*Work order*:
From the entries below, copy exactly the lines from the one that contains "Text URL handler" through the one that contains "probably other distros)", both included, and only those.

Difference listings
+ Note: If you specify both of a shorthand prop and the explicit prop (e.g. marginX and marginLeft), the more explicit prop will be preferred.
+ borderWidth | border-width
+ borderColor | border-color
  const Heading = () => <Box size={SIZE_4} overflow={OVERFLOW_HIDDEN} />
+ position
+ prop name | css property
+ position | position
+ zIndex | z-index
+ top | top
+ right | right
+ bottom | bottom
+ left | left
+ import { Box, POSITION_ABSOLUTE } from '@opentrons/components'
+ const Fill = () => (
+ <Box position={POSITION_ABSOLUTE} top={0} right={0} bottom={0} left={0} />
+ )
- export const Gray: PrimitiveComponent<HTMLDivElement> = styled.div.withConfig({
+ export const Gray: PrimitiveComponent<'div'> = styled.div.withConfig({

--

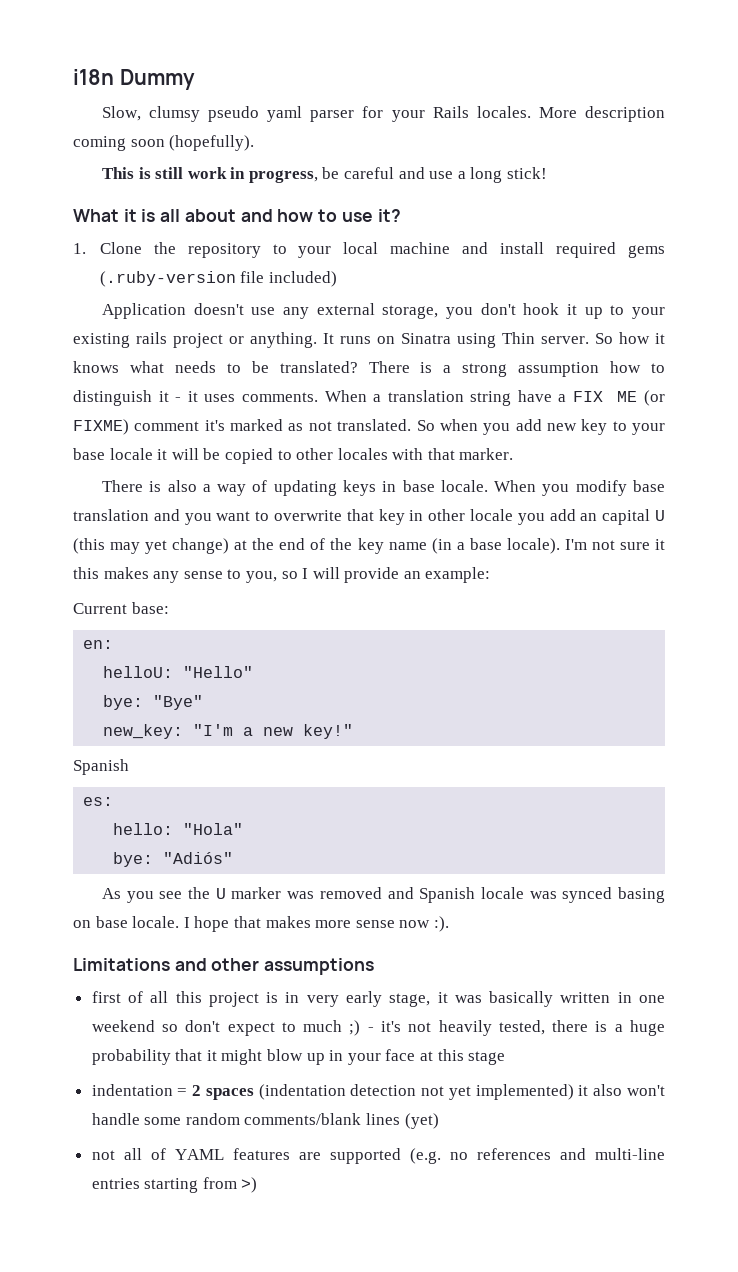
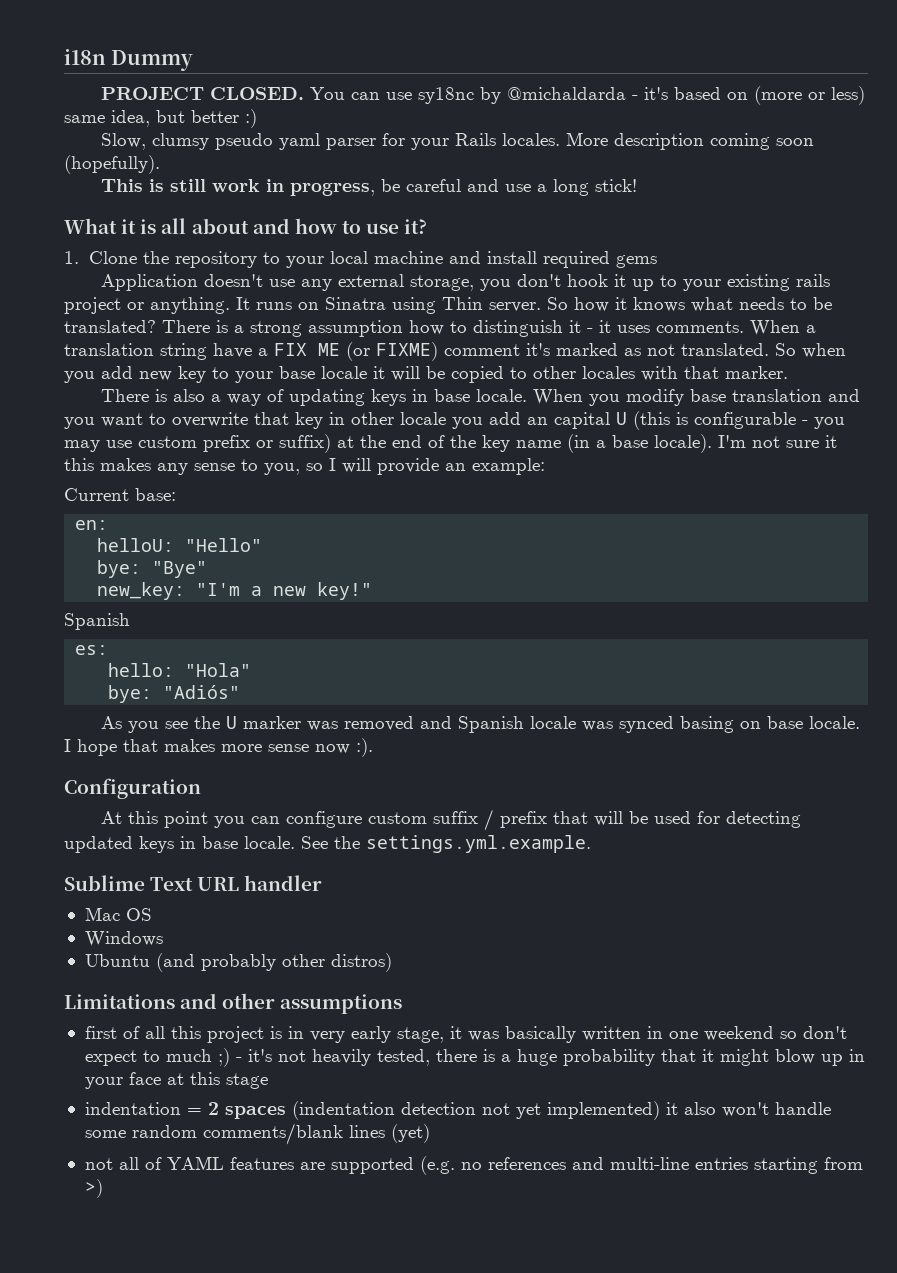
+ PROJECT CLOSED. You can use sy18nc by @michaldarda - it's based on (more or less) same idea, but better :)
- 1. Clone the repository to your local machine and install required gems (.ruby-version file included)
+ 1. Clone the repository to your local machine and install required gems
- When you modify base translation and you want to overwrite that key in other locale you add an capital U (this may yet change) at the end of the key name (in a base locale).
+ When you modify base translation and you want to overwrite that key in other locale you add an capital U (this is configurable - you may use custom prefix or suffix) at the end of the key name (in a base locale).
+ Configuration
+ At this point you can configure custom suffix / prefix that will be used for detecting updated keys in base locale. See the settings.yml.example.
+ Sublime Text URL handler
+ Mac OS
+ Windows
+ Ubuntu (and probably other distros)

---

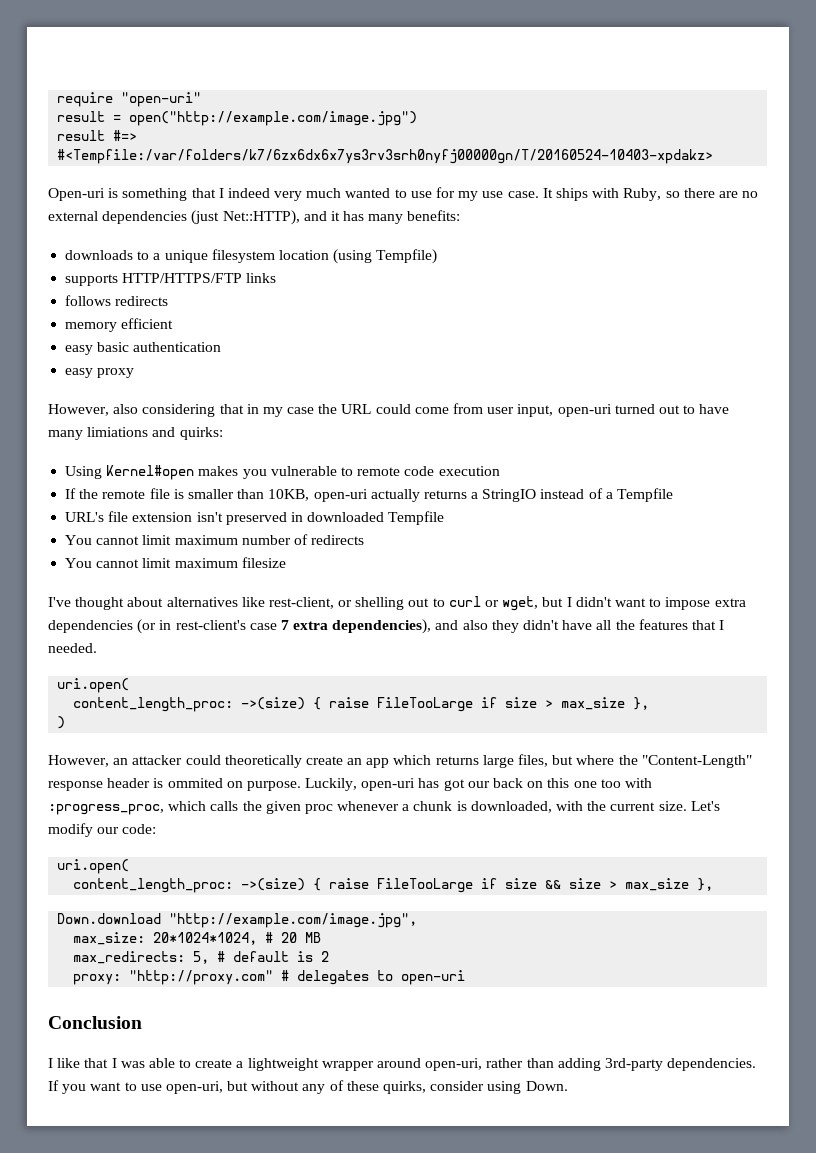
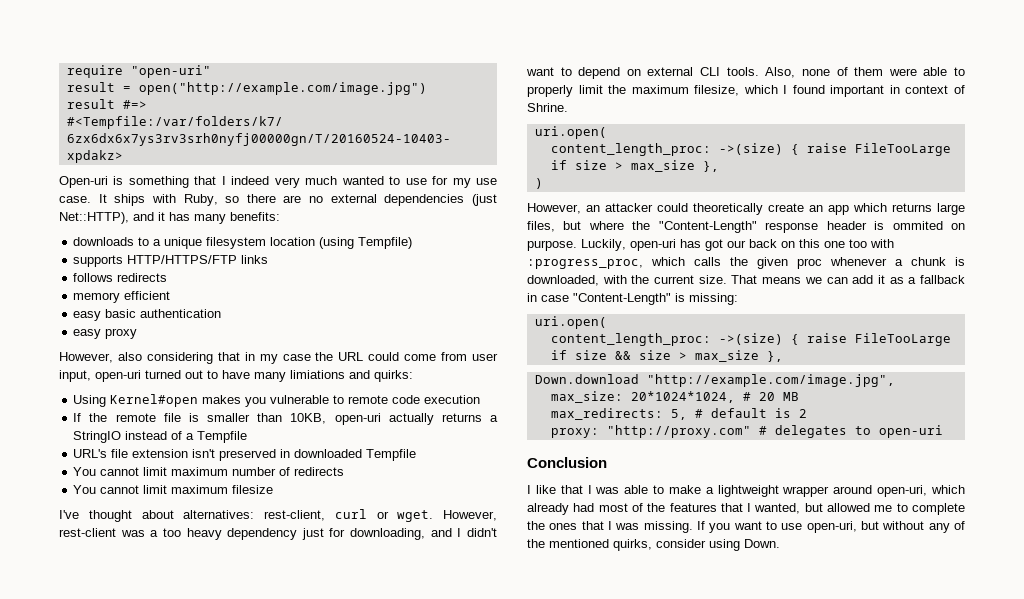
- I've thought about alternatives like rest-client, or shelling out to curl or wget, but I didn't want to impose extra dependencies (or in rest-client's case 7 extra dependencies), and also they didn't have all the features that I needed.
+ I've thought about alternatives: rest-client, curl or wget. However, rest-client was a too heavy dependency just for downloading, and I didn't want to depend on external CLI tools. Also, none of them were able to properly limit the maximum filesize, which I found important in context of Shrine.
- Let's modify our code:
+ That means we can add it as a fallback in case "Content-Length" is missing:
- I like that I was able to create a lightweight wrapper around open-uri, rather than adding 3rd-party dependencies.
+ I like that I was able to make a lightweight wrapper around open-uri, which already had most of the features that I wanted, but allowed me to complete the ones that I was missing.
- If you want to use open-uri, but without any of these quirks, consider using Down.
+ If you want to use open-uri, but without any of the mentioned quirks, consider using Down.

*Answer section*:
+ Sublime Text URL handler
+ Mac OS
+ Windows
+ Ubuntu (and probably other distros)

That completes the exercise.